One of our most impactful improvements was integrating conversation history into intent classification. The system maintains context across multiple messages, enabling natural follow-up conversations.

Conversation Context Extraction:

The system extracts concepts, subjects, and topics from recent assistant messages to understand references in follow-up queries.

Reference Resolution:

When users say "this", "that", or "it", the system resolves these references from conversation history.

Example Conversation Flow:

User: "Explain cell reproduction in biology" Assistant: [Provides detailed explanation of cell reproduction]

User: "Quiz on this" System Analysis: - Detects "this" refers to previous explanation - Extracts "cell reproduction" and "biology" from conversation history - Generates quiz on "cell reproduction" in "biology"

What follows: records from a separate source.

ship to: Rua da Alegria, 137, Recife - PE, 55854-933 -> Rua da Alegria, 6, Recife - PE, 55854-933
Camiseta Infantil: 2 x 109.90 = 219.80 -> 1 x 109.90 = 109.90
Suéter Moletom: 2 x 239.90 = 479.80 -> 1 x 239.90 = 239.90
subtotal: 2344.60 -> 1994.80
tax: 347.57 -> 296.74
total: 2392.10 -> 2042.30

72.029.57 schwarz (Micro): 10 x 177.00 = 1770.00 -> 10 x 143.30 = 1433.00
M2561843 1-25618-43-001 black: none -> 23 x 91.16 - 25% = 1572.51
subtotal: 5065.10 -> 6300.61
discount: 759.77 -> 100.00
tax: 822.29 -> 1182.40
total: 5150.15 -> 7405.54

Intent Detection and Casual Conversation

The system can detect when there's no clear learning intent and respond naturally with friendly, contextual responses. This approach gives us:

Conversation continuity — Understands references across messages
Smart context selection — Uses relevant data when needed, conversation history when appropriate
Natural interaction — Handles greetings and casual conversation gracefully
Structured extraction — Still extracts parameters when intent is clear

Tool Implementation

Note Creation: From Context-Rich to Zero-Context

Cereby AI's note creation capability works across the entire spectrum — from creating highly personalized notes based on weak points and performance data, to generating comprehensive study materials on entirely new subjects where no prior context exists.

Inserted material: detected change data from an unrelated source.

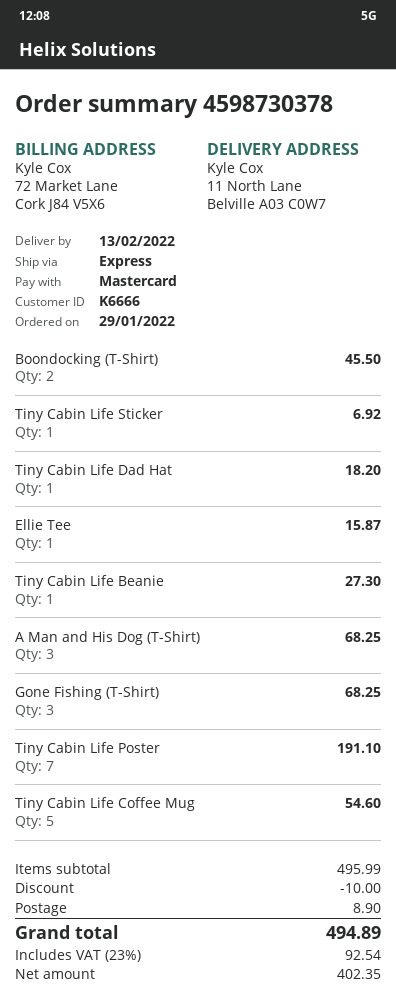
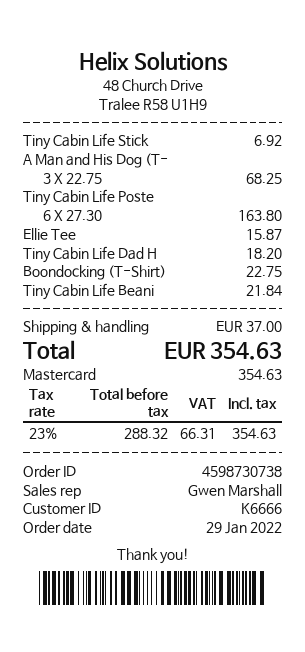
order number: 4598730378 -> 4598730738
Boondocking (T-Shirt): 2 for 45.50 -> 1 for 22.75
Tiny Cabin Life Beanie: 1 for 27.30 -> 1 for 21.84
Gone Fishing (T-Shirt): 3 for 68.25 -> none
Tiny Cabin Life Poster: 7 for 191.10 -> 6 for 163.80
Tiny Cabin Life Coffee Mug: 5 for 54.60 -> none
discount: 10.00 -> none
shipping: 8.90 -> 37.00
net: 402.35 -> 288.32
tax: 23% = 92.54 -> 23% = 66.31
total: 494.89 -> 354.63

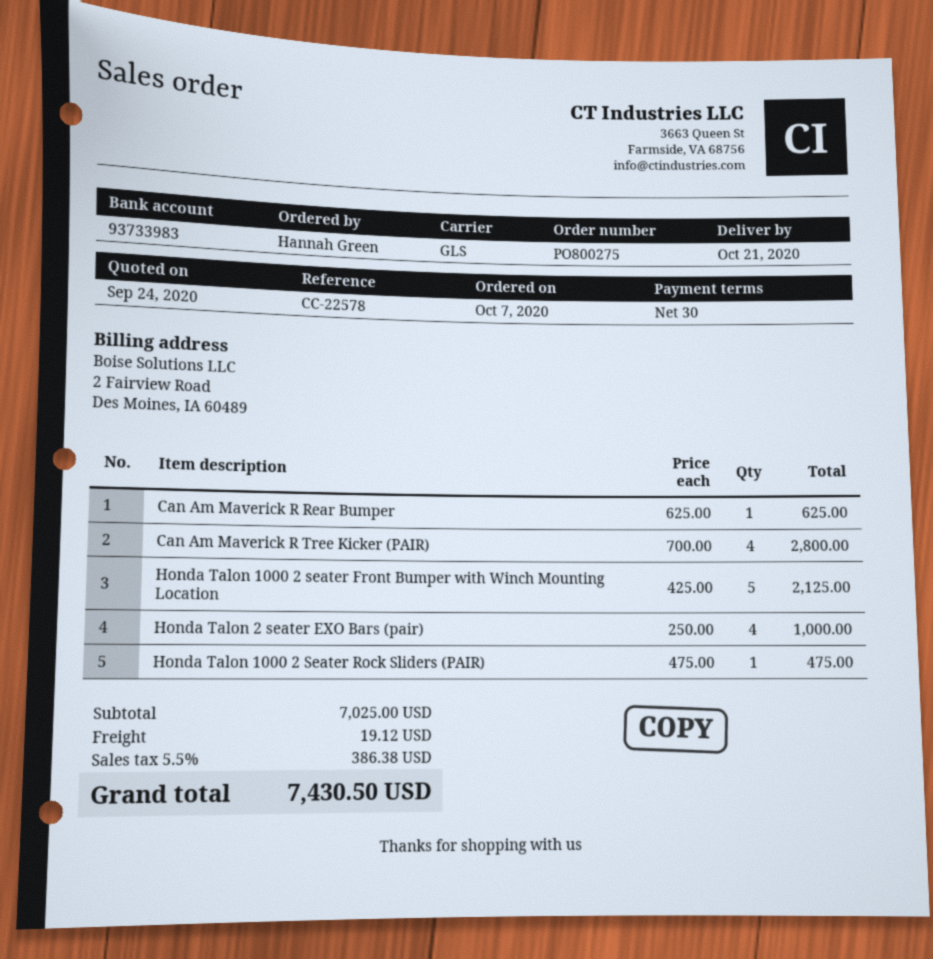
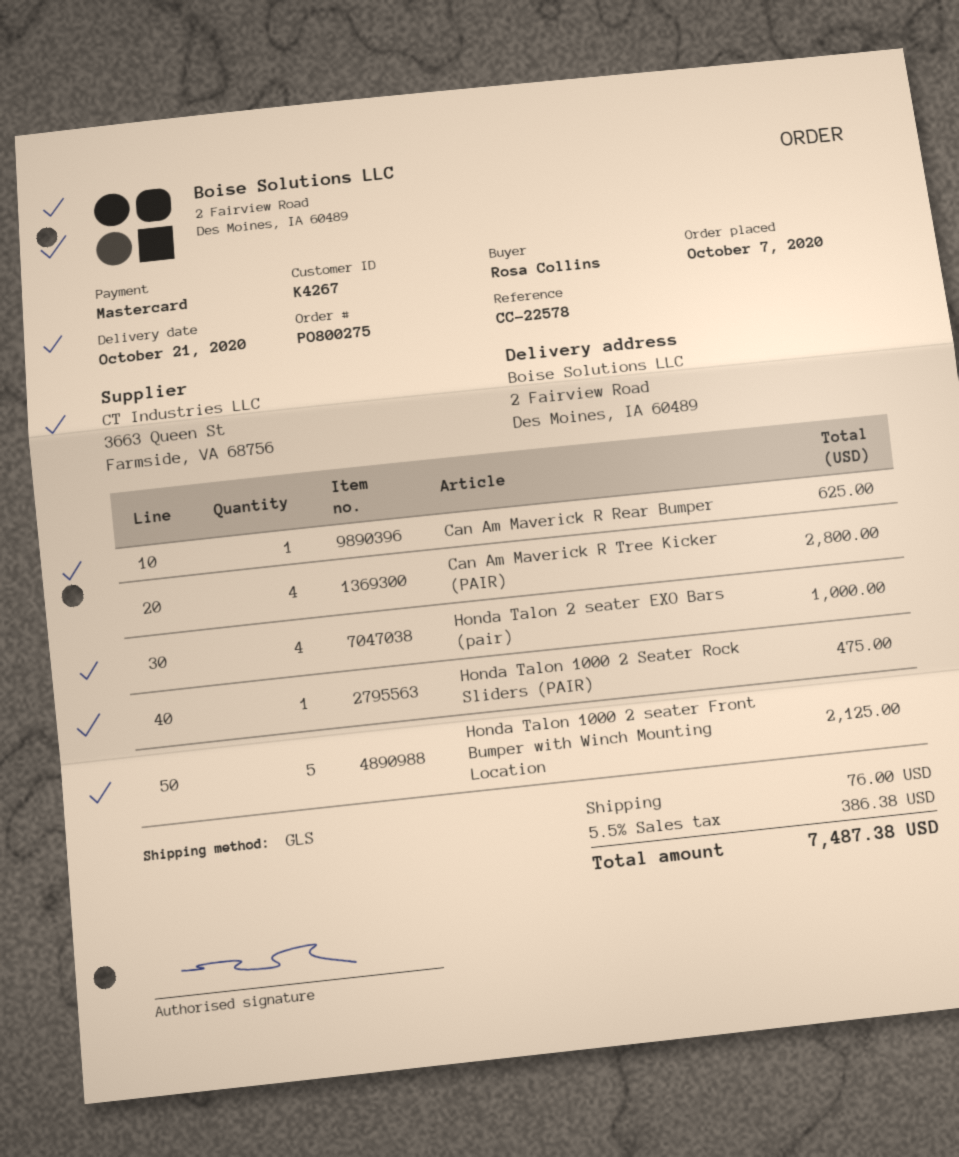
ordered by: Hannah Green -> Rosa Collins
shipping: 19.12 -> 76.00
total: 7430.50 -> 7487.38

The Multi-Tiered Approach:

When a user requests notes, Cereby AI follows a cascading strategy:

Check for learning path topics (most relevant)
Check for weak points (personalized)
Fallback to general notes (zero context)

This multi-tiered approach ensures Cereby AI works for:

New students exploring subjects for the first time
Advanced learners diving into specialized topics
Casual learners who haven't taken quizzes yet
Anyone who wants to learn something completely new

By gracefully degrading from context-rich to zero-context generation, Cereby AI maintains its value proposition even when users have no prior interaction history.

Concept Explanation

The Explain Concepts capability provides detailed, structured explanations tailored to the user's learning level and context.

Structured Explanation Format:

Core Definition — Clear, concise explanation of the concept
Key Principles — Fundamental rules or theorems
Step-by-Step Examples — Worked examples at the user's level
Common Pitfalls — Mistakes to avoid (especially relevant for weak points)
Related Concepts — Connections to other topics the user has studied
Practice Applications — Real-world or exam-style applications

Adaptive Difficulty:

The system adjusts explanation depth based on user performance, providing more examples and detail for weak points, and advanced connections for mastered concepts.

Database Design

We extended our schema with several optimized tables:

Context Cache Table

Stores aggregated user context for fast retrieval with:

User identification and scoping
JSONB storage for flexible schema
Timestamp tracking for expiration
Optimized indexes for quick lookups

Flashcards Table

Implements spaced repetition with algorithm integration:

User-scoped card storage
Review scheduling metadata
Performance tracking
Algorithm parameters (ease factor, interval)

Concept Explanations Table

Stores generated explanations for quick reference:

Subject and concept organization
Difficulty level tracking
Related concepts linking
Access timestamp for analytics

Key Design Decisions:

JSONB for flexibility — Allows schema evolution without migrations
Indexed user identification — Fast user-scoped queries
Timestamp tracking — Enables time-based analysis

API Architecture

We implemented a dual-endpoint strategy:

1. Unified Chat Endpoint

Natural language interface for the UI - accepts free-form text and processes through the full intent classification pipeline.

2. Direct Capability Endpoints

Programmatic access for integrations - structured requests that bypass intent classification for known operations.

This architecture gives us:

Flexibility — Support both natural language and structured requests
Backwards compatibility — Direct endpoints for existing integrations
Rate limiting — Different limits per endpoint type

Performance Optimizations

1. Parallel Data Fetching

Context aggregation fetches data sources in parallel rather than sequentially, dramatically reducing latency.

2. Streaming Responses

For long-form content generation (exams, comprehensive notes, concept explanations), we stream responses to provide better perceived performance.

3. Request Deduplication

We cache similar requests within a short time window to avoid redundant AI calls.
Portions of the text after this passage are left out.